Financial advisors generally say selling investments should be avoided if possible as it not only means that your money will stop growing but also that you may owe taxes. Remember, your investments are important for long-term financial goals. 

But there may be instances where you need to consider tapping into your retirement accounts. Here’s how to determine whether or not you should sell your investments to make a big purchase, and what to do if you decide to.

Should you pull money from your investment accounts for a large purchase?

When you invest in the financial markets, you’re taking advantage of compound interest, or the interest you earn on your principal investment and interest. Thanks to compound interest and the power of financial assets like stocks, a $5,000 investment assuming a rate of return of 7% would grow to nearly $40,000 over thirty years. 

“The more money you put into the investment account — the earlier, too — the more it compounds,” says Eric Roberge, a certified financial planner and founder of financial planning firm Beyond Your Hammock. The danger of pulling your money to the sidelines of the stock market is that it will miss out on that compounding interest.

But another downside comes from the tax implication. When you sell investments, the IRS requires that you pay taxes on any earnings. Tax-advantaged accounts like 401(k)s and IRAs allow you to minimize the tax burden by having your money grow tax-free or tax-deferred, depending on the type of account. But you have to keep your money in the account until you withdraw at age 59 ½ or later to avoid paying penalties. Taxable brokerage accounts don’t come with tax advantages (though you also won’t face any early withdrawal penalties). 

Because of these downsides, it’s best to not pull money from your investments if you can avoid it, especially if those funds are set aside for retirement. 

“As a default you should avoid it if at all possible,” Roberge says. “Plan ahead of time and save up your cash through your income.” 

What to do if you have to pull money for a large purchase

Sometimes, you don’t have a choice but to pull money from your investing accounts. If that’s the case, there are moves you can make to minimize the impact. 

Because you’ll have to pay capital gains taxes on any earnings when you sell, first look at the unrealized gain or loss of the investment to get a sense of how much tax you’ll owe.

Gains from investments you’ve held for at least a year (long-term capital gains) are taxed at a 0%, 15% or 20% rate, depending on your income. But those you sell less than a year after buying (short-term capital gains) are taxed as ordinary income, which goes up to 37% for tax years 2023 and 2024. 
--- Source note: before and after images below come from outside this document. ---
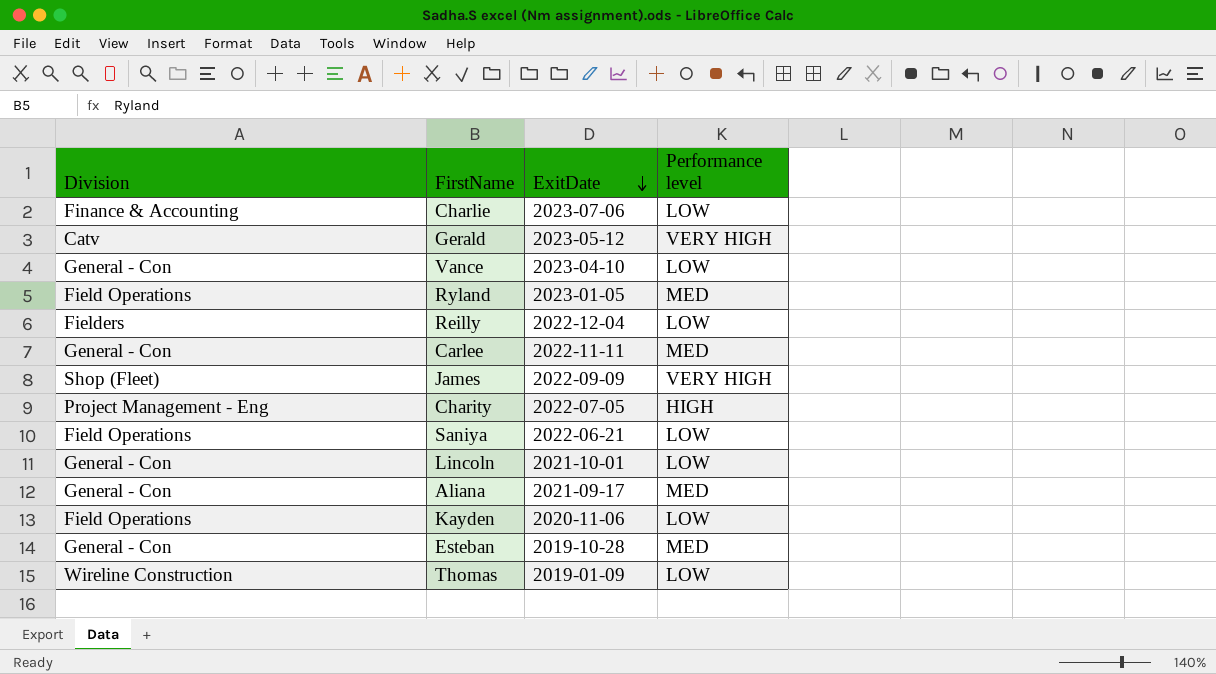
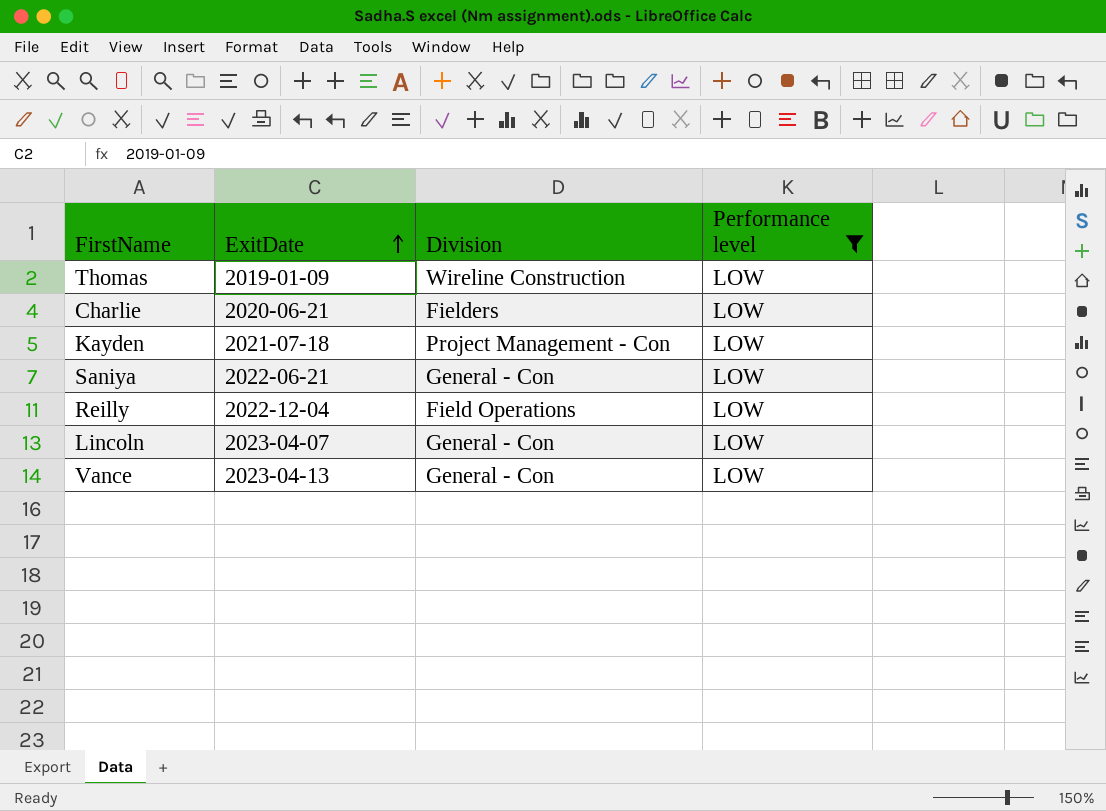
filter: none -> Performance level = LOW
row order: ExitDate descending -> ExitDate ascending
column Division | position: 1 -> 3
Charlie | ExitDate: 2023-07-06 -> 2020-06-21
Charlie | Division: Finance & Accounting -> Fielders
Kayden | ExitDate: 2020-11-06 -> 2021-07-18
Kayden | Division: Field Operations -> Project Management - Con
Saniya | Division: Field Operations -> General - Con
Reilly | Division: Fielders -> Field Operations
Lincoln | ExitDate: 2021-10-01 -> 2023-04-07
Vance | ExitDate: 2023-04-10 -> 2023-04-13

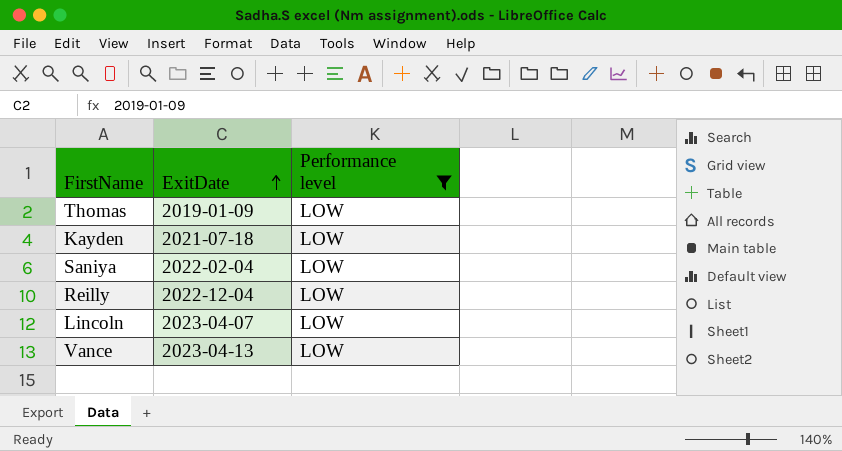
column Division | position: 3 -> none
row Charlie: 2020-06-21 | Fielders | LOW -> none
Saniya | ExitDate: 2022-06-21 -> 2022-02-04

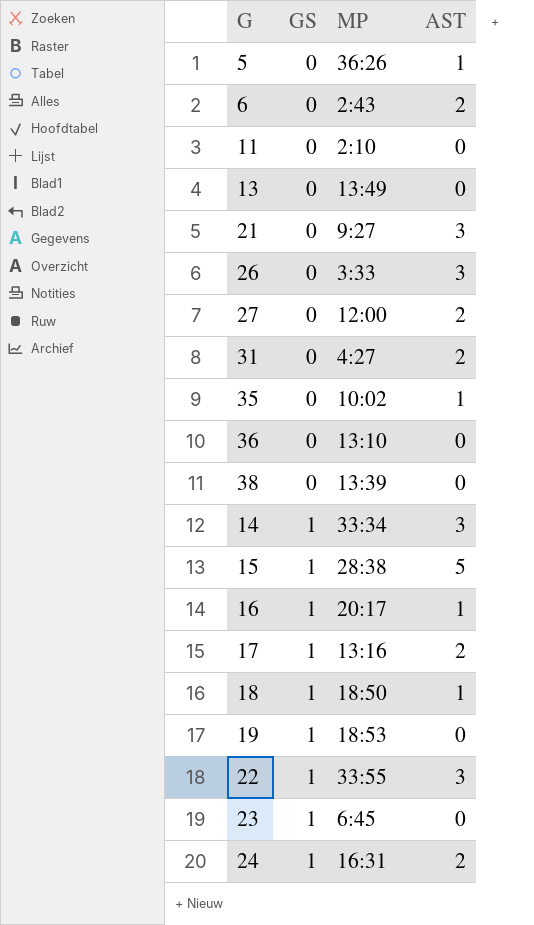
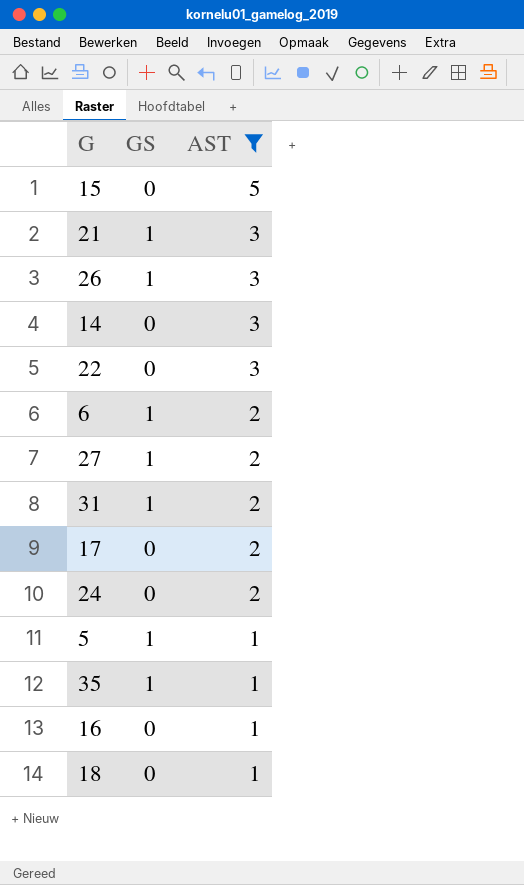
filter: none -> AST != 0
row order: GS ascending -> AST descending
column MP | position: 3 -> none
15 | GS: 1 -> 0
21 | GS: 0 -> 1
26 | GS: 0 -> 1
14 | GS: 1 -> 0
22 | GS: 1 -> 0
6 | GS: 0 -> 1
27 | GS: 0 -> 1
31 | GS: 0 -> 1
17 | GS: 1 -> 0
24 | GS: 1 -> 0
5 | GS: 0 -> 1
35 | GS: 0 -> 1
16 | GS: 1 -> 0
18 | GS: 1 -> 0

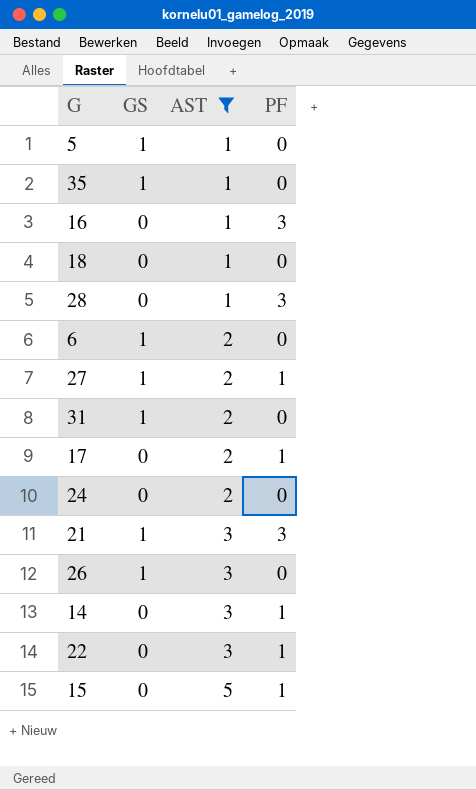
row order: AST descending -> AST ascending
column PF | position: none -> 4
row 28: none -> 0 | 1 | 3

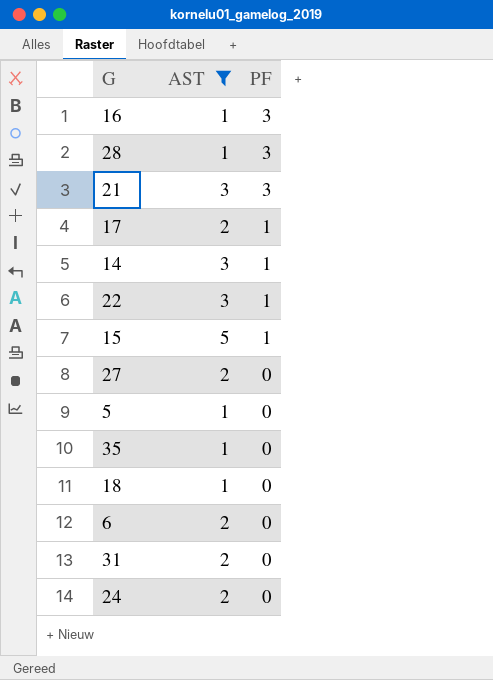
row order: AST ascending -> PF descending
column GS | position: 2 -> none
row 26: 1 | 3 | 0 -> none
27 | PF: 1 -> 0

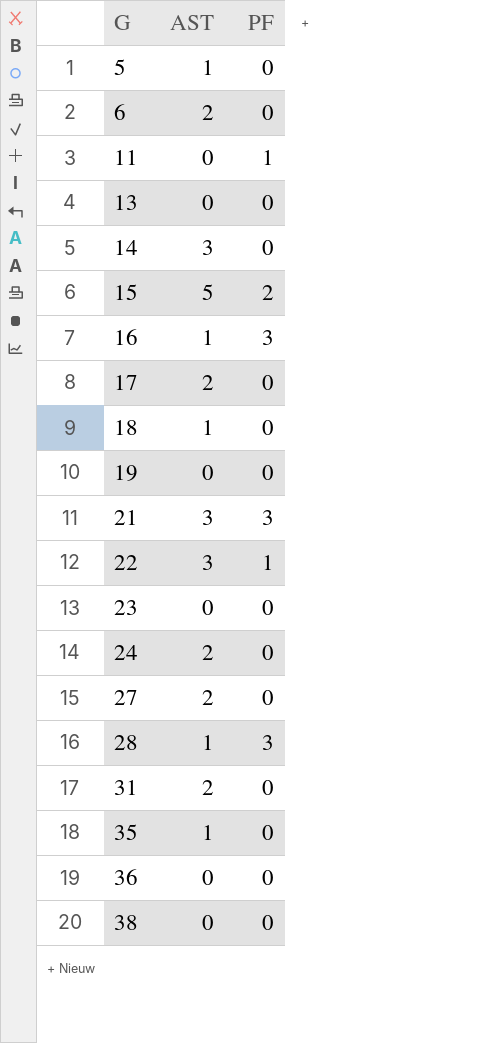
filter: AST != 0 -> none
row order: PF descending -> G ascending
14 | PF: 1 -> 0
15 | PF: 1 -> 2
17 | PF: 1 -> 0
“It’s much more strategic to sell things that have a long-term gain than those that have a short-term gain,” Roberge says. 

It may also make sense to sell an investment at a loss and offset taxes on your gains via tax-loss harvesting, he adds. Though it’s best to first speak with a financial advisor or tax expert as this can be a complicated strategy. 

Bottom line

Selling an investment means missing out on the power of compound interest and potential growth of that money, plus a possible tax bill. But if you have to sell, do so strategically. Calculate and plan for the taxes you’ll have to pay on the earnings of that investment, and consider speaking to a financial advisor.